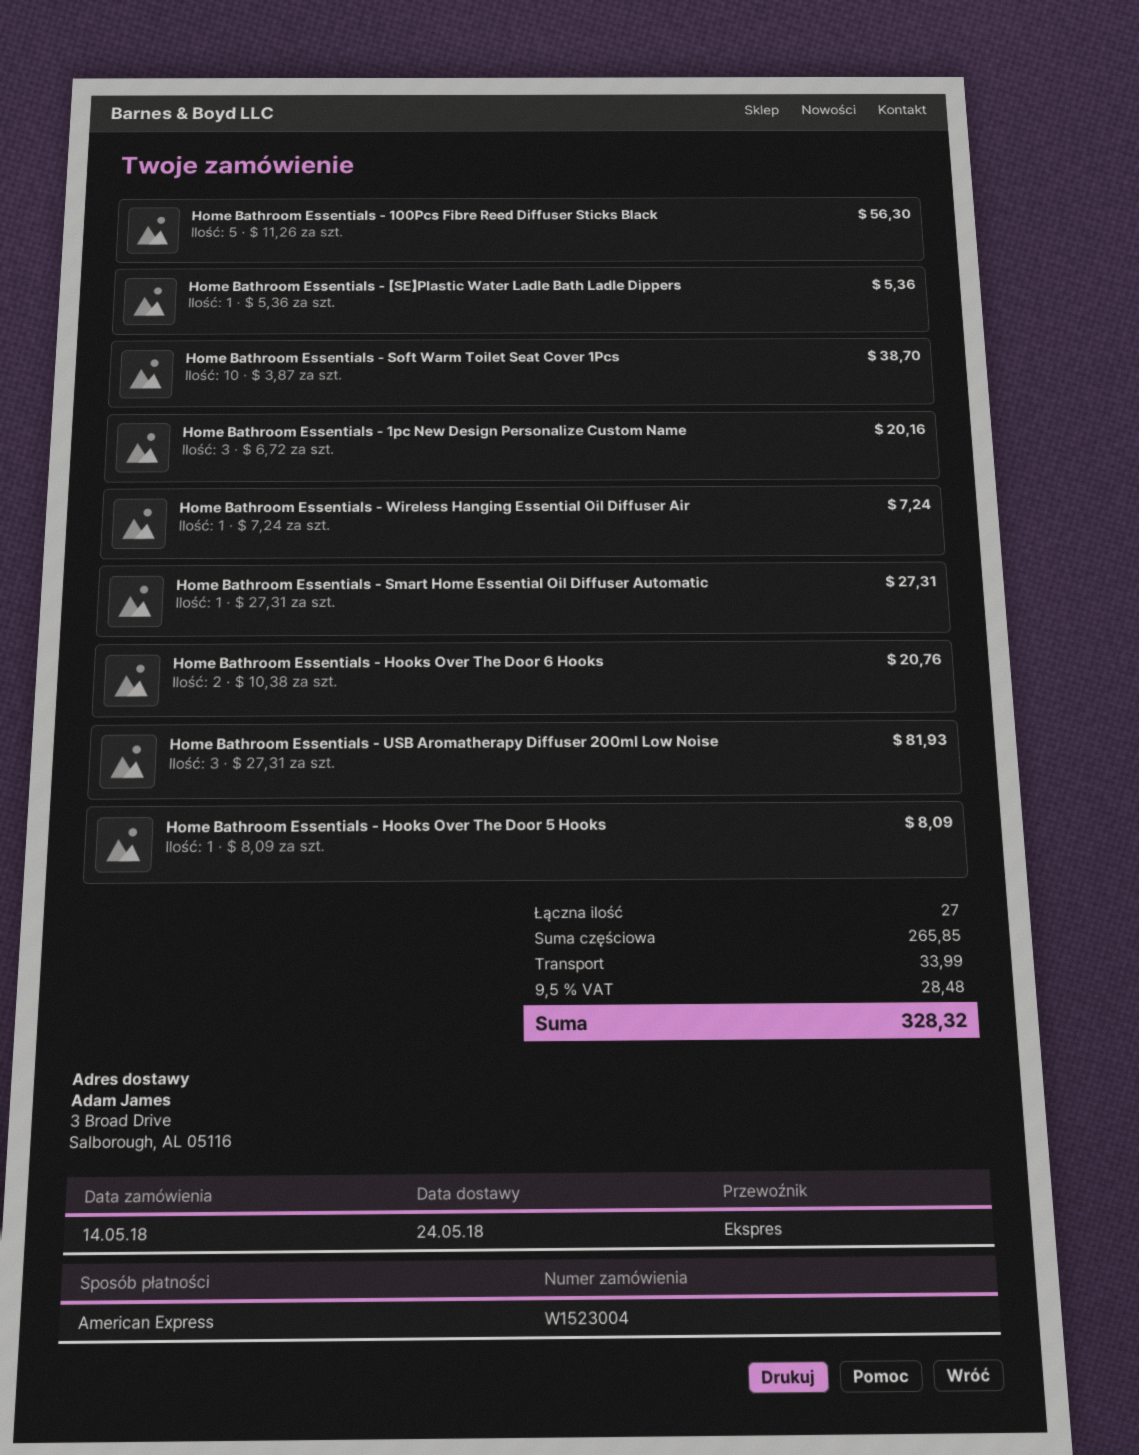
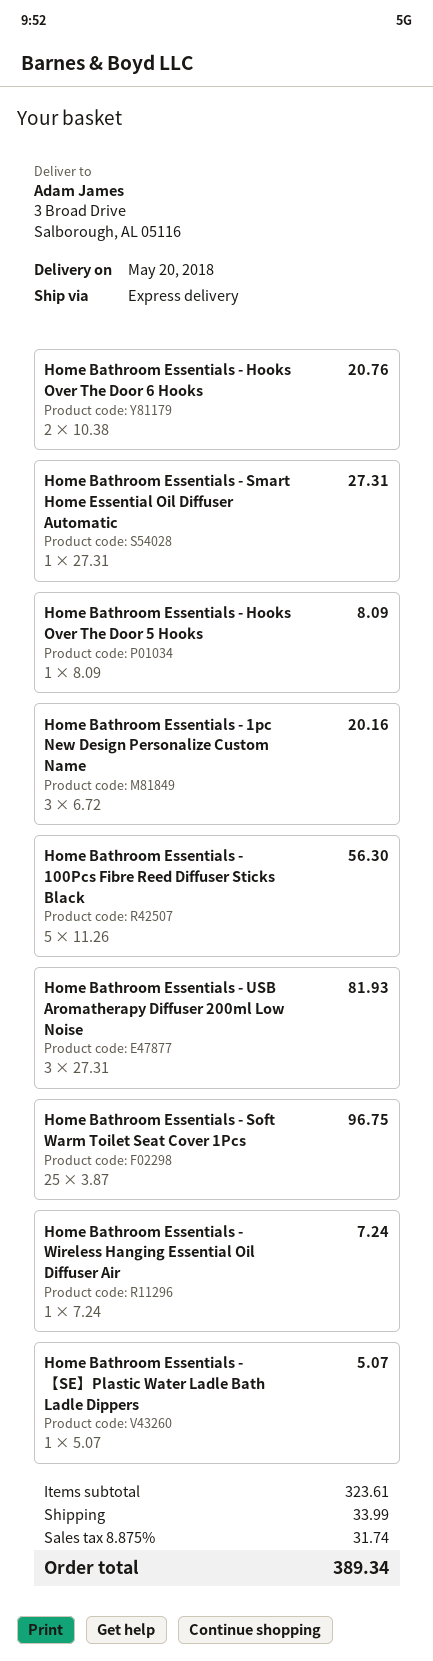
delivery date: 2018-05-24 -> 2018-05-20
Home Bathroom Essentials - 【SE】Plastic Water Ladle Bath Ladle Dippers: 1 x 5.36 = 5.36 -> 1 x 5.07 = 5.07
Home Bathroom Essentials - Soft Warm Toilet Seat Cover 1Pcs: 10 x 3.87 = 38.70 -> 25 x 3.87 = 96.75
subtotal: 265.85 -> 323.61
tax: 9.5% = 28.48 -> 8.875% = 31.74
total: 328.32 -> 389.34

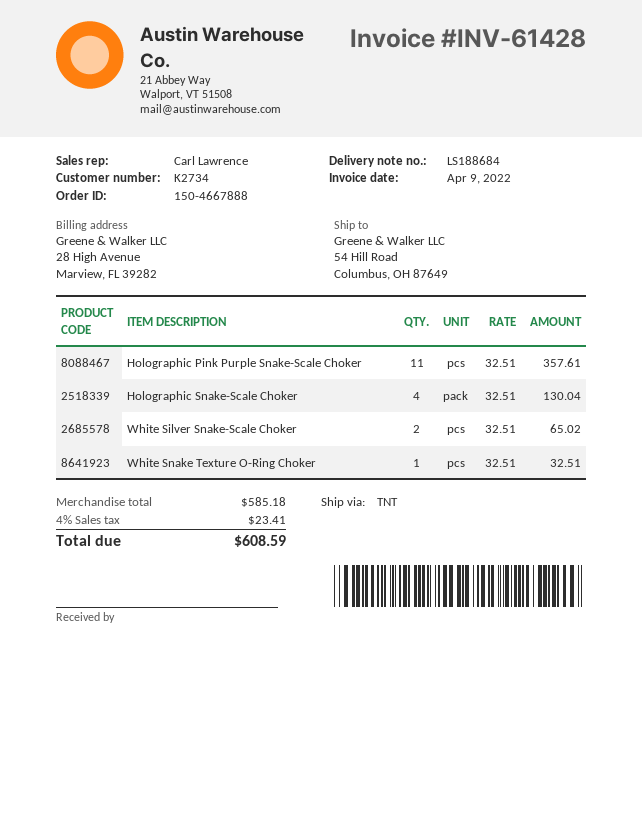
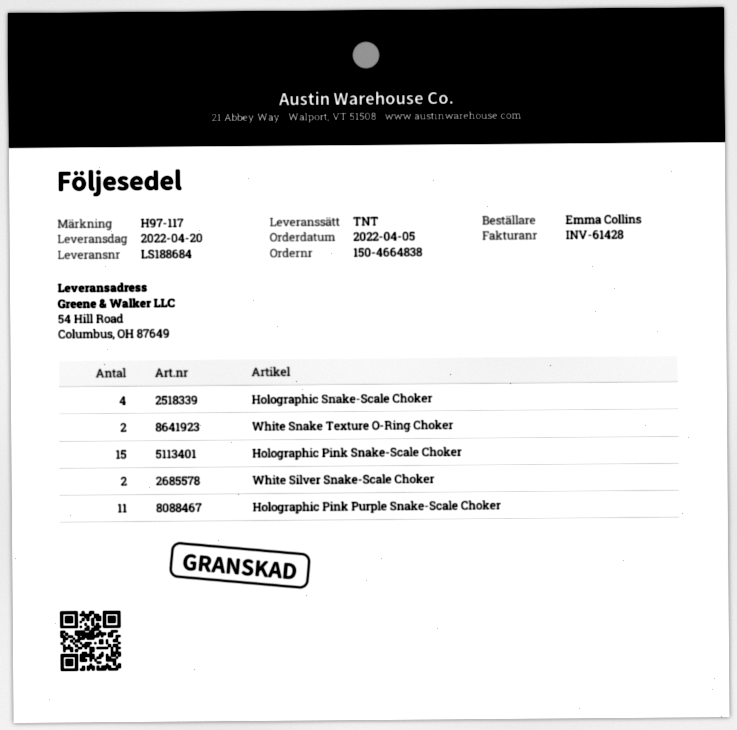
order number: 150-4667888 -> 150-4664838
White Snake Texture O-Ring Choker: 1 -> 2
Holographic Pink Snake-Scale Choker: none -> 15

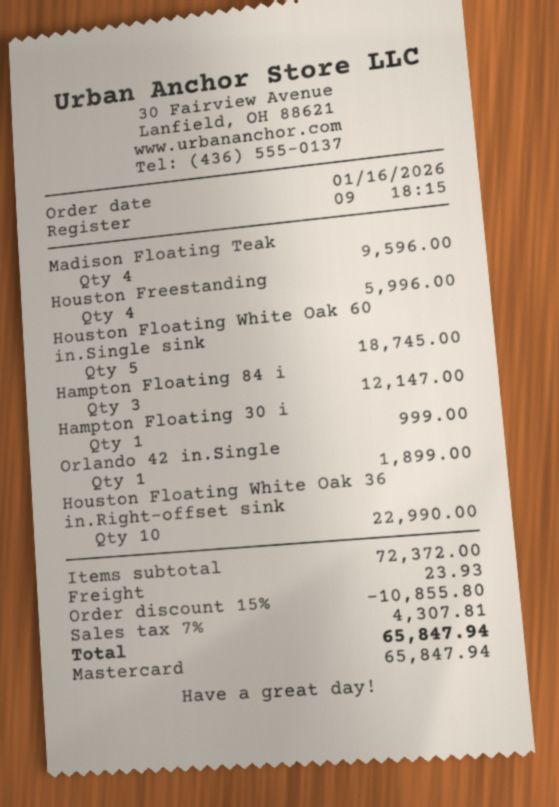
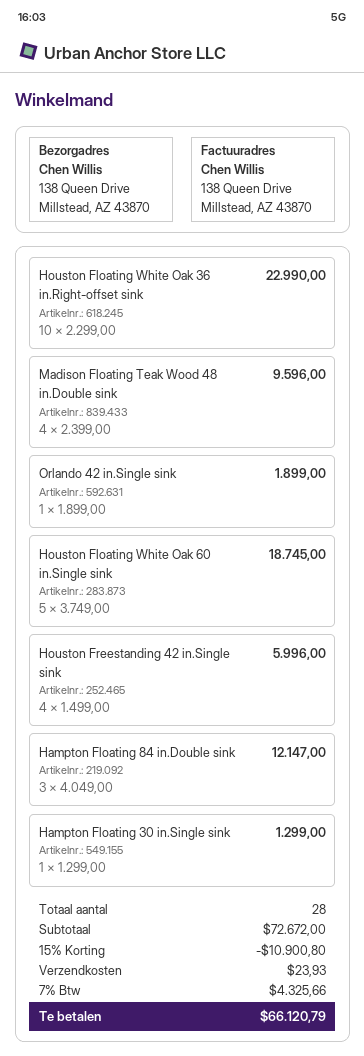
Hampton Floating 30 i: 1 for 999.00 -> 1 for 1299.00
subtotal: 72372.00 -> 72672.00
discount: 15% = 10855.80 -> 15% = 10900.80
tax: 7% = 4307.81 -> 7% = 4325.66
total: 65847.94 -> 66120.79

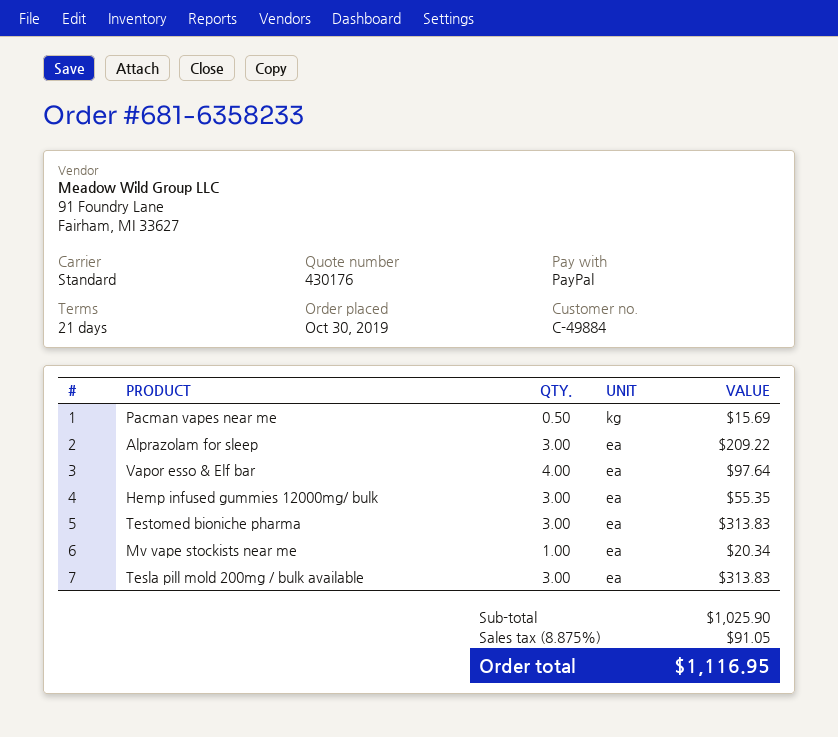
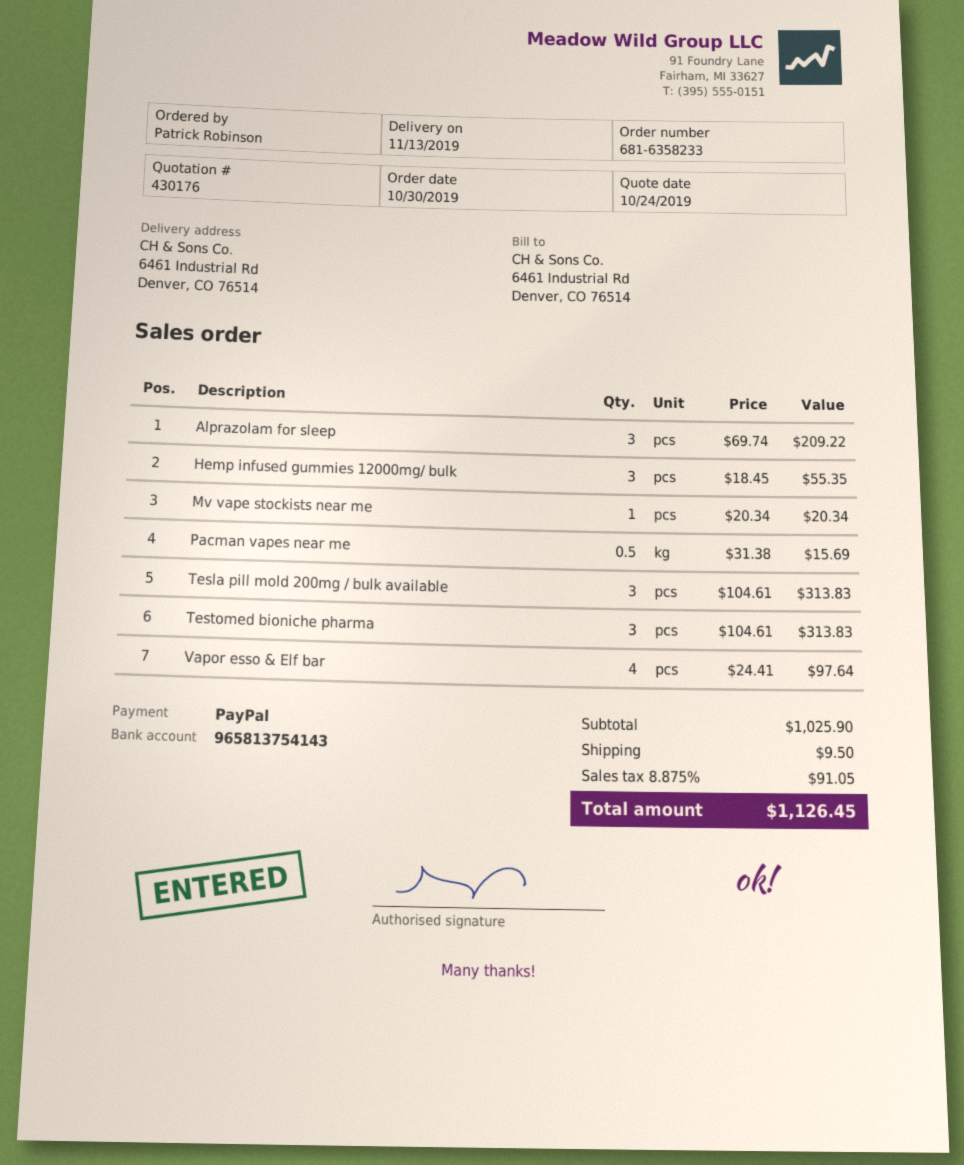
shipping: none -> 9.50
total: 1116.95 -> 1126.45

━━━━━━━━━━━━━━━━━━━━━━━━━━━━━━

The task: An exact repeat of all the data is required, pictures excluded.

Response to the task:
delivery date: 2018-05-24 -> 2018-05-20
Home Bathroom Essentials - 【SE】Plastic Water Ladle Bath Ladle Dippers: 1 x 5.36 = 5.36 -> 1 x 5.07 = 5.07
Home Bathroom Essentials - Soft Warm Toilet Seat Cover 1Pcs: 10 x 3.87 = 38.70 -> 25 x 3.87 = 96.75
subtotal: 265.85 -> 323.61
tax: 9.5% = 28.48 -> 8.875% = 31.74
total: 328.32 -> 389.34

order number: 150-4667888 -> 150-4664838
White Snake Texture O-Ring Choker: 1 -> 2
Holographic Pink Snake-Scale Choker: none -> 15

Hampton Floating 30 i: 1 for 999.00 -> 1 for 1299.00
subtotal: 72372.00 -> 72672.00
discount: 15% = 10855.80 -> 15% = 10900.80
tax: 7% = 4307.81 -> 7% = 4325.66
total: 65847.94 -> 66120.79

shipping: none -> 9.50
total: 1116.95 -> 1126.45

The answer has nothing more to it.